My winemaker boss happens to make syrah—cases of it, in fact—so only one person was laughing. He looked stone-faced, saying nothing as his eyes narrowed. I’d seen that look before. The guy turned to me, but I just shook my head. “That’s hysterical, man,” I said flatly. He moved on to find a friendlier audience.

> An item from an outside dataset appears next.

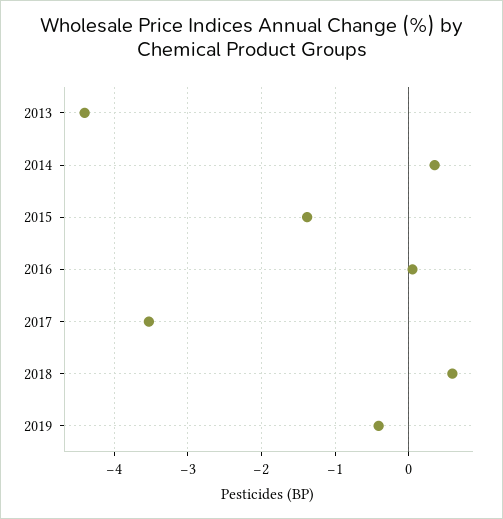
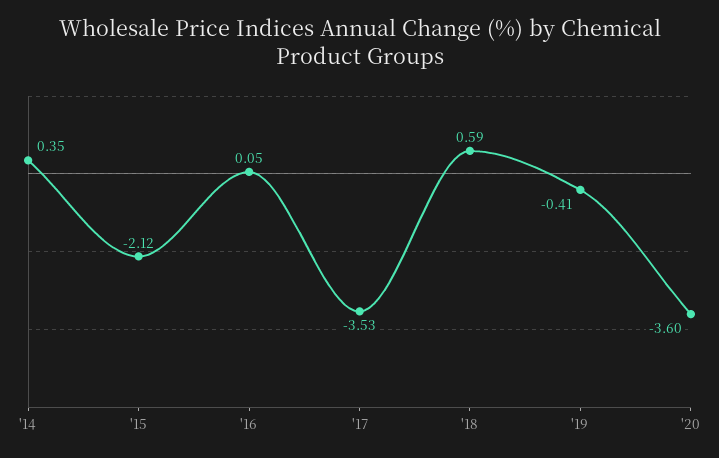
2013: -4.4 -> none
2015: -1.4 -> -2.12
'20: none -> -3.6

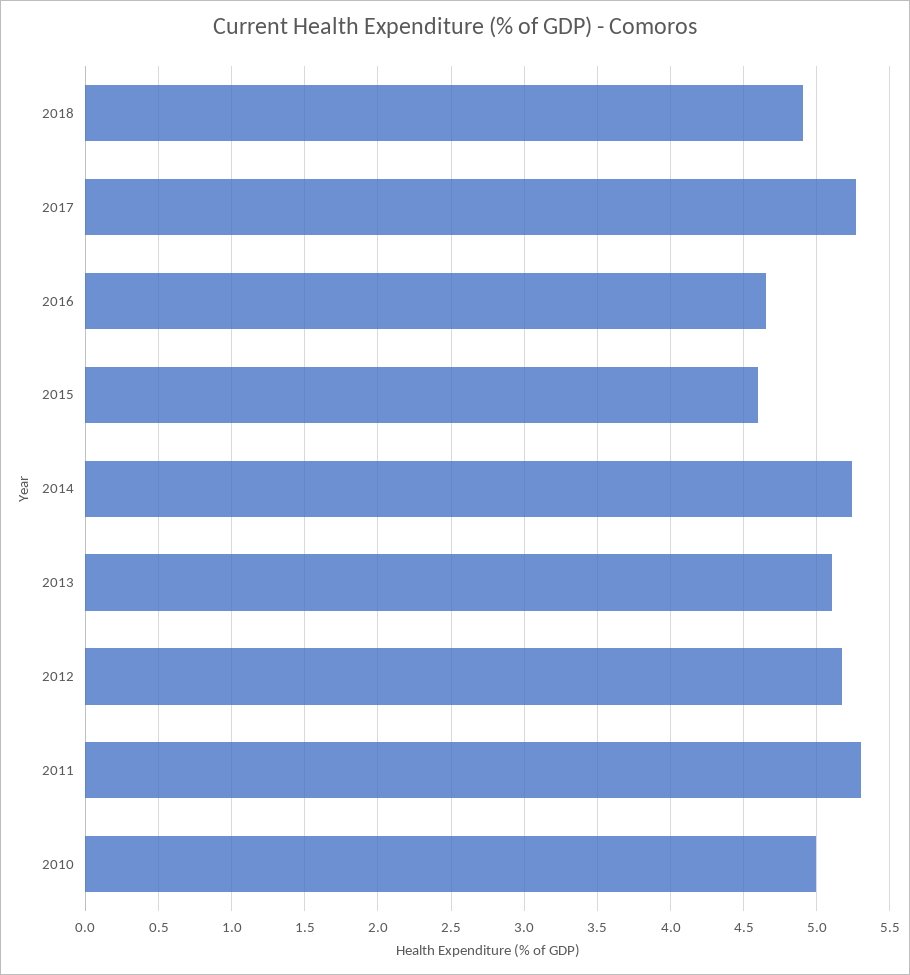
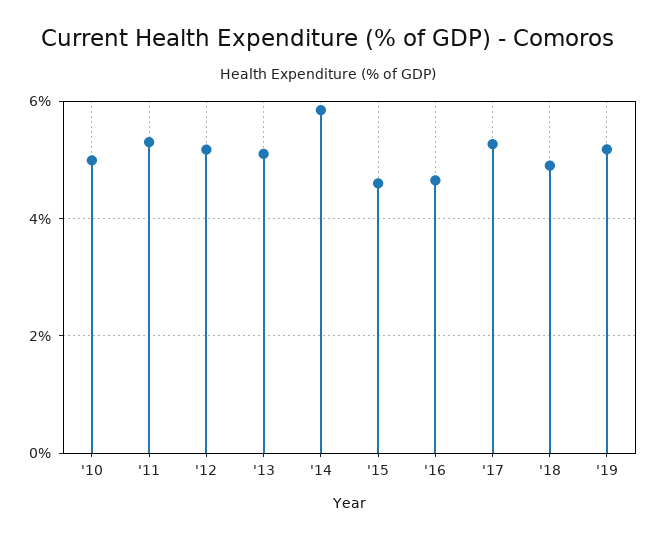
2014: 5.25 -> 5.8
'19: none -> 5.2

This little episode took place several years ago at a trade tasting in San Francisco. The boss and I were pouring his Mendocino County syrah for Bay Area restaurateurs and retailers. Venereal jokes aside, California syrah had free-fallen into the damn-near-impossible-to-sell wine category, thanks in no small part to an industry trope that put this noble wine grape variety in the same containership-sized box as a purplish, fermented grape beverage commodity from Australia called Yellow Tail Shiraz. The reason? Back in the 1950s, a Sicilian winemaking couple, Filippo and Maria Casella, immigrated to New imgSouth Wales. A few decades later, Casella and his sons launched an export shiraz brand. They named it after Australia’s cute Yellow Tail wallaby, adorned the bottle with a quasi-Aboriginal art label and a $6.99 price tag, and unleashed upon the world the phenomenon of “critter wine.” The family duly made a fortune. Here in the U.S., the imaginations of Costco members from coast to coast were forever captured, and shoppers doing wine arithmetic in supermarket aisles summed up that premium domestic syrah was equal to, but not necessarily greater than, cheap-ass Aussie critter shiraz. California syrah went into a marsupial death dive.